Younger Americans have never known an Israel without Netanyahu. As a result, the vision they have of Israel is not “the Land of Milk and Honey”. How can they believe the claim that Israel is “the only democracy in the Middle East” when they see Netanyahu and his extremist allies actively working to destroy that democracy - especially when it is a painful mirror of what Trump administration is doing here in our country?
For decades, American Jews have watched the Israeli government actively working to throw liberal Americans—particularly women —under the bus by actively cultivating Evangelical Christian support. Those same Evangelicals who fought to overturn Roe vs. Wade, who believe American should be a “white Christian nation”, and who want to put the Ten Commandments in public school classrooms, ignoring the Establishment Clause of the First Amendment. Those same Evangelicals who are banning books, attacking LGBTQIA+ youth, and working to undo civil rights legislation. Those same Evangelicals who believe there must be an Israel so that all us Jews (well probably not me, because I’ll be considered too much of a sinner ) will be ingathered there and Jesus will come back and we’ll all accept him as our personal savior and bingo! The Tribulations, The End Times, The Rapture!
This has been stated Israeli policy for over twenty years - since the election of GW Bush in 2000 with big Evangelical support. And it’s been well known for all of that time that many American Jews have been unhappy about it. A 2005 piece by Carl Schrag in the Jewish Political Studies Review discussed the various opinions of American Jewry about this alliance, noting the diversity of views and acknowledging that “no group or person speaks for all American Jews. Old notions about accepted “Jewish” views on various issues no longer hold sway, as growing numbers of Jews pursue their own political paths.”
Likewise with Evangelicals. Schrag refers to a 2002 survey of Evangelical leaders by John Green, director of the Bliss Institute of Applied Politics at the University of Akron: “Contrary to the impression of many Americans that support for Israel is paramount for tens of millions of Evangelicals…most of the rank-and-file people in the pews focus more on domestic issues than on the Middle East conflict. Even though 60-70 percent of Evangelicals may express support for Israel, some 50 percent also express support for the Palestinians, and most of them cannot answer in-depth questions about the Arab-Israeli conflict or the finer details of Israel’s reality.”

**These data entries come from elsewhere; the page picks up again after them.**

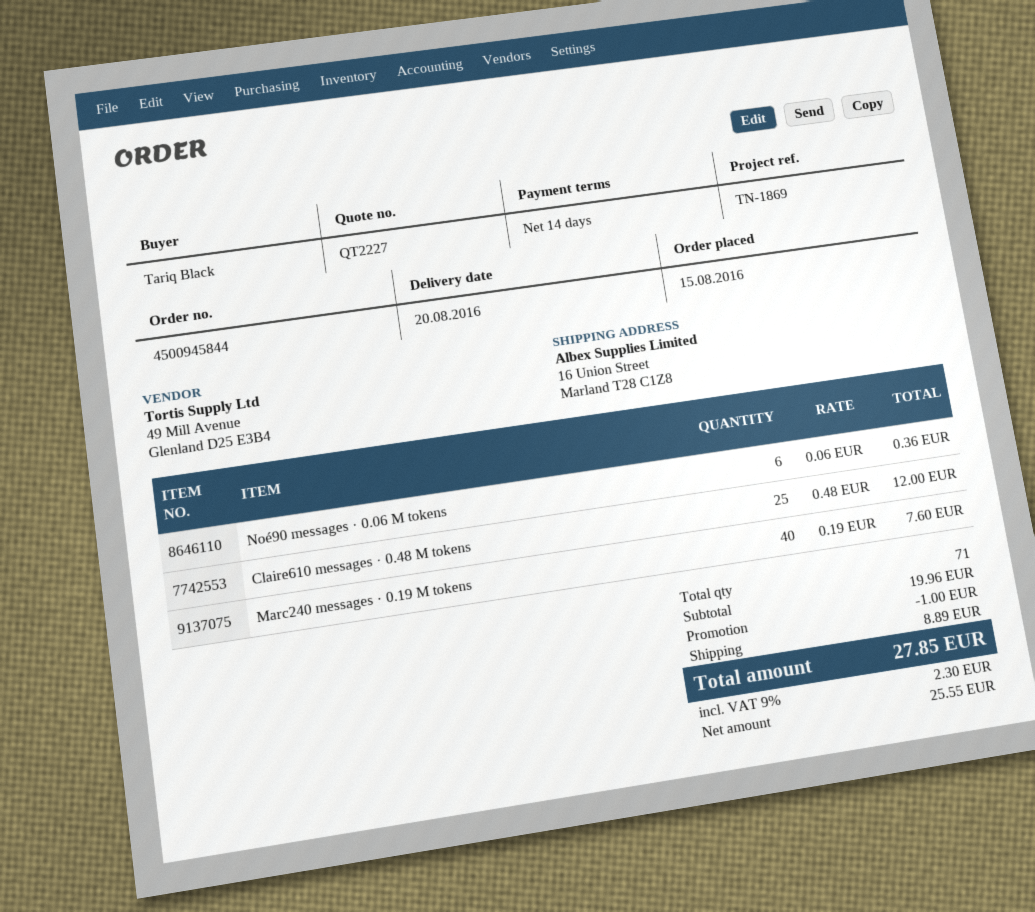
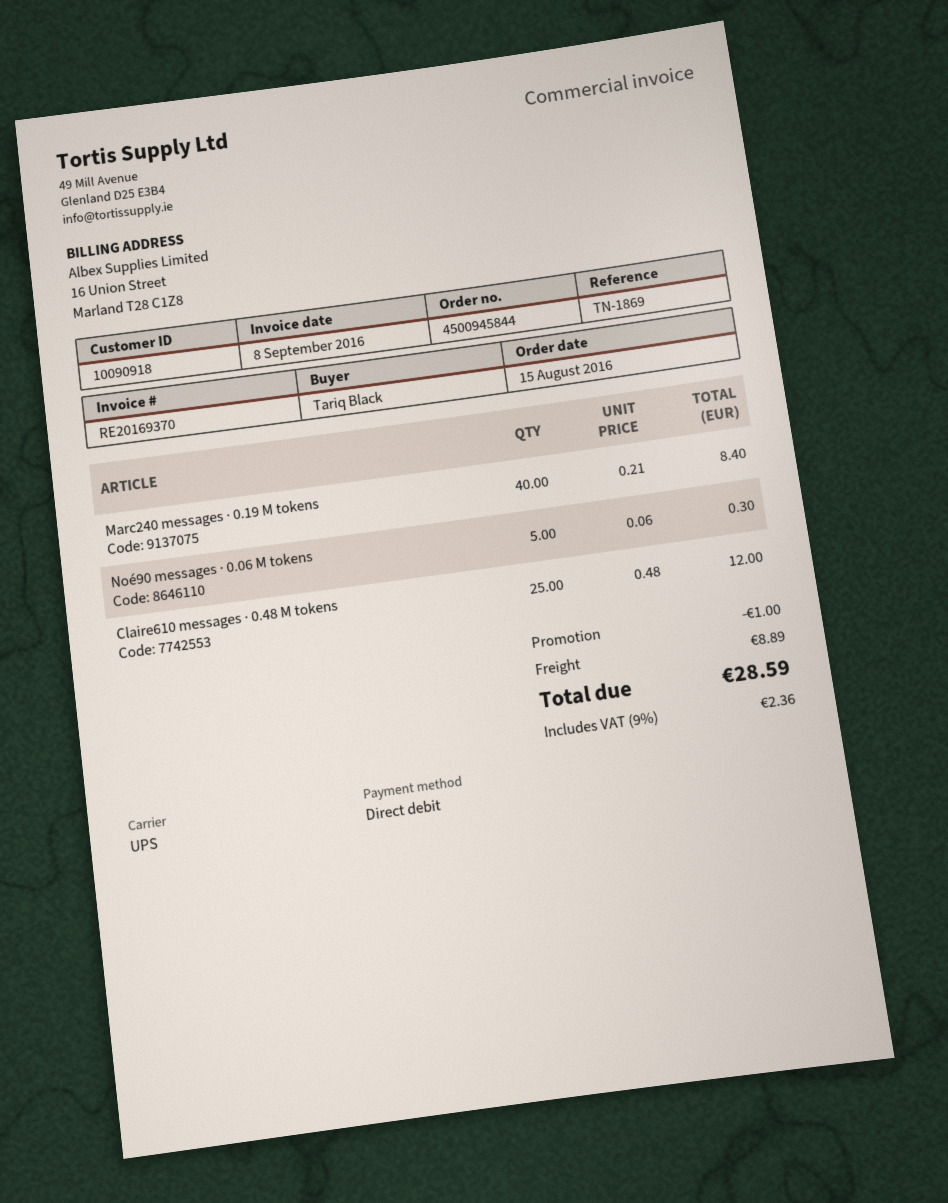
Noé90 messages · 0.06 M tokens: 6 x 0.06 = 0.36 -> 5 x 0.06 = 0.30
Marc240 messages · 0.19 M tokens: 40 x 0.19 = 7.60 -> 40 x 0.21 = 8.40
tax: 9% = 2.30 -> 9% = 2.36
total: 27.85 -> 28.59

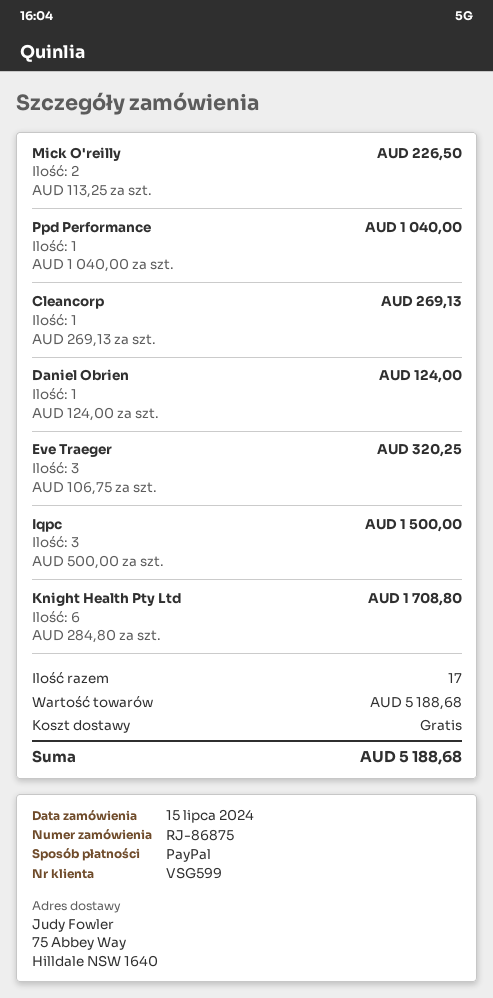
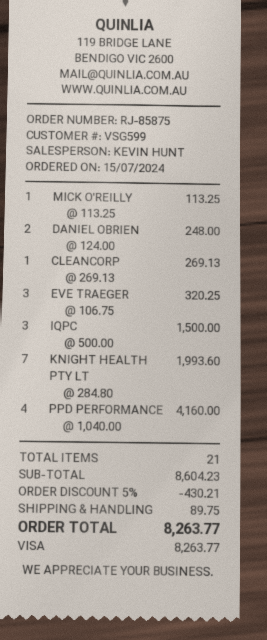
order number: RJ-86875 -> RJ-85875
payment method: PayPal -> Visa
Mick O'reilly: 2 x 113.25 = 226.50 -> 1 x 113.25 = 113.25
Ppd Performance: 1 x 1040.00 = 1040.00 -> 4 x 1040.00 = 4160.00
Daniel Obrien: 1 x 124.00 = 124.00 -> 2 x 124.00 = 248.00
Knight Health Pty Ltd: 6 x 284.80 = 1708.80 -> 7 x 284.80 = 1993.60
total quantity: 17 -> 21
subtotal: 5188.68 -> 8604.23
discount: none -> 5% = 430.21
shipping: 0.00 -> 89.75
total: 5188.68 -> 8263.77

Schrag ends the piece on this optimistic— and ultimately wrong —conclusion:
Given the paucity of pro-Israeli voices in the world today, and the new recognition of the Evangelicals’ power on the American political scene, it seems inevitable that increasing numbers of pro- Israeli Jews will reach the conclusion that Israel’s interests will be served by a cautious embrace of these millions of supporters. As in all coalition building, limits must be set and issues must be defined, but it is increasingly difficult to imagine that American Jewry will veer far from the Israeli government’s view. That view was summed up by Prime Minister Sharon in a letter marking a national day of prayer for Israel that Stand for Israel sponsored in 2002: “United in this bond of eternal friendship, we will overcome every challenge, and triumph in the battle to bring peace to this land and to its people.”
If you are inclined to deny that it’s been deeply cynical long-term Israeli policy to throw American Jews under the bus in favor of courting Evangelicals, former Israeli Ambassador to the US, Ron Dermer, said the quiet part out loud back in 2021.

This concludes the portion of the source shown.